Nuclear waste disposal facility on Orchid Island. Photo credit: David Hsu/WikiCommons/CC

Construction of renewable energy plants can displace farmers and fishermen from their livelihoods, as well as force the eviction of local residents. This has particularly been an issue regarding indigenous traditional territories, most famously in the case of indigenous inhabitants of Orchid Island being forced to accept a nuclear waste disposal facility on their island under the auspices that this was a canning facility.

Moreover, wind farms have affected the health of local residents because of constant noise at pitches which are hard to detect, but that can have a deleterious effect on health. Although nuclear energy is seen as a form of renewable energy, many environmentalists oppose the use of nuclear energy in Taiwan. This is because Taiwan’s frequent seismic activity could lead to the possibility of nuclear disaster and because of questions regarding the disposal of nuclear waste, given Taiwan’s limited geographic territory.

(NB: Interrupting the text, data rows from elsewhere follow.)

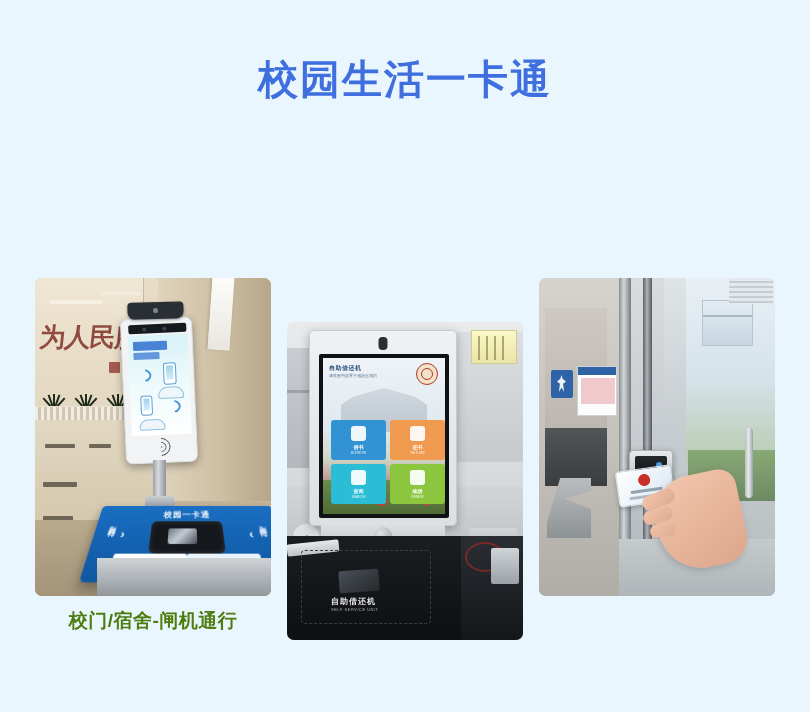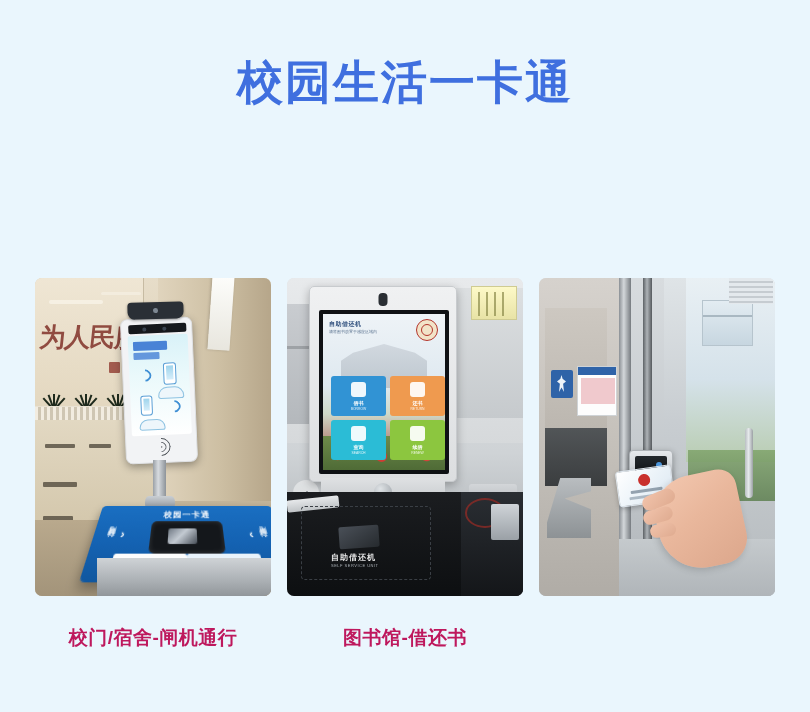--- a/index.html
+++ b/index.html
@@ -14,7 +14,7 @@
   
   .header{ width:100%; padding-top:56px; text-align:center; }
   .page-title{
-    font-size:46px; font-weight:bold; letter-spacing:2px;
+    font-size:40px; font-weight:bold; letter-spacing:2px;
     color:#3f6fdf; line-height:1.15;
   }
   .subtitle{

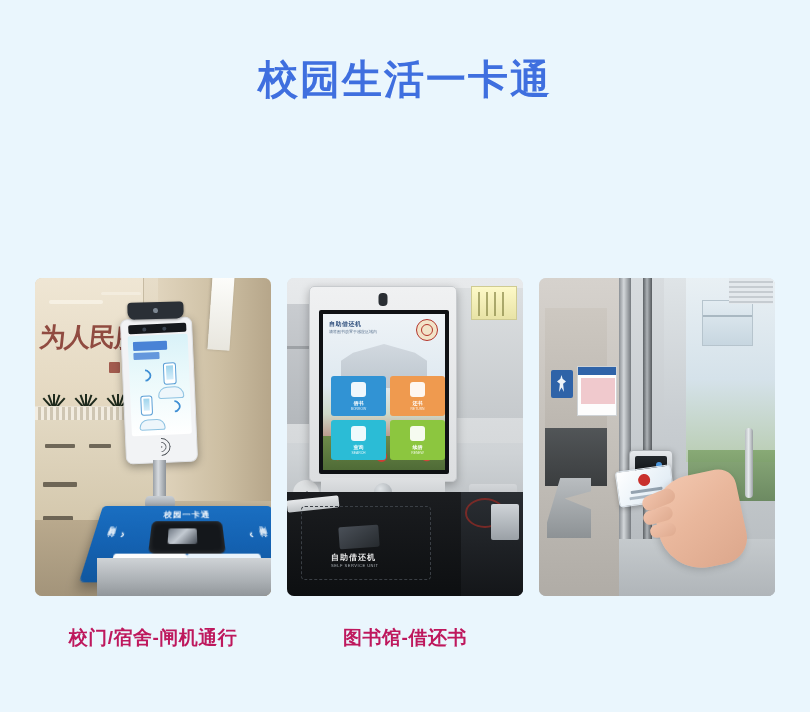--- a/index.html
+++ b/index.html
@@ -235,7 +235,7 @@
   }
 
   
-  .p2{ background:linear-gradient(180deg,#dfe2e4 0%,#cfd3d6 55%,#9fa4a8 100%); }
+  .p2{ background:linear-gradient(180deg,#dfe2e4 0%,#cfd3d6 55%,#9fa4a8 100%);margin-top:44px; }
   .p2 .bgshelf{
     position:absolute; left:0; top:0; width:100%; height:52%;
     background:linear-gradient(180deg,#e8eaec 0%,#d6d9db 100%);

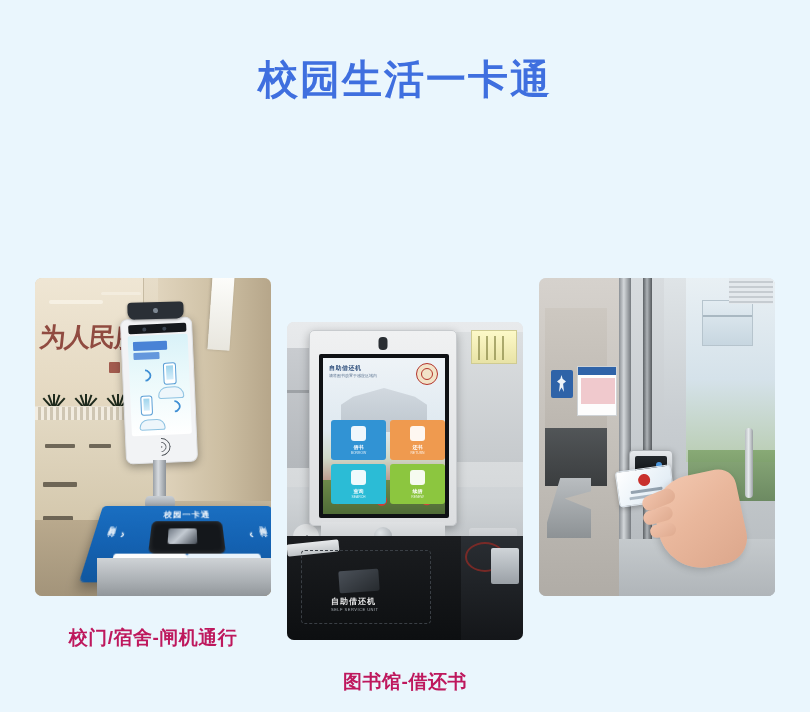--- a/index.html
+++ b/index.html
@@ -36,8 +36,8 @@
     position:relative; background:#cfcabd;
   }
   .caption{
-    margin-top:29px; text-align:center;
-    font-size:19px; font-weight:bold; color:#be185d;
+    margin-top:12px; text-align:center;
+    font-size:19px; font-weight:bold; color:#4d7c0f;
     letter-spacing:.5px;
   }
 

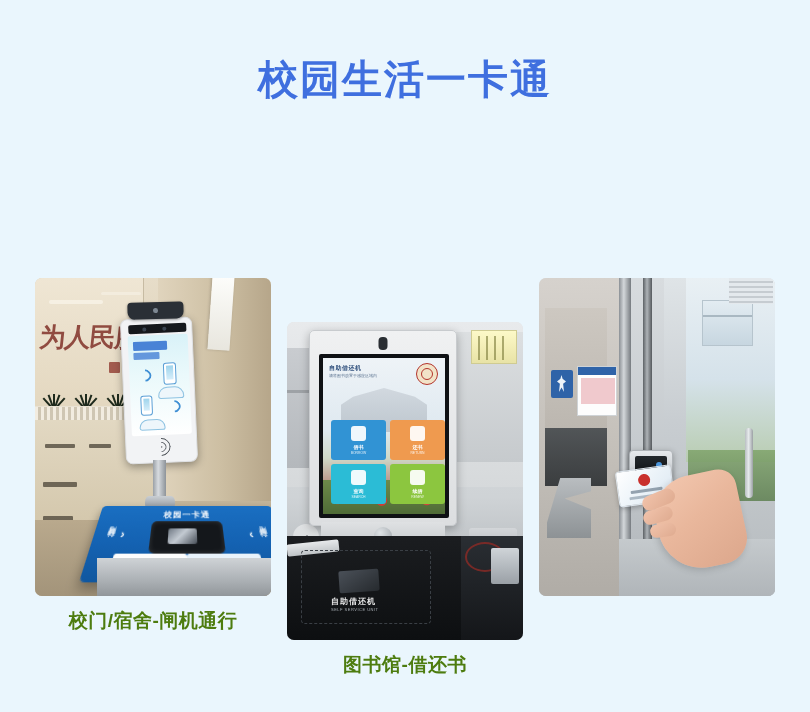--- a/index.html
+++ b/index.html
@@ -674,7 +674,6 @@
           </div>
         </div>
       </div>
-      <div class="caption">图书馆-借还书</div>
     </div>
 
     <div class="card">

More dialogue, then, may be needed regarding how to find a balance between the needs of local residents and how to develop renewable energy in Taiwan. Taiwan’s reliance on coal-fired power plants and nuclear energy returns to the developmentalist state that existed during authoritarian times. But it is an unfortunate fact that the current government’s efforts to switch to renewable energy sometimes belies similar tendencies, in failing to take into account local conditions and in failing to establish dialogue with local residents.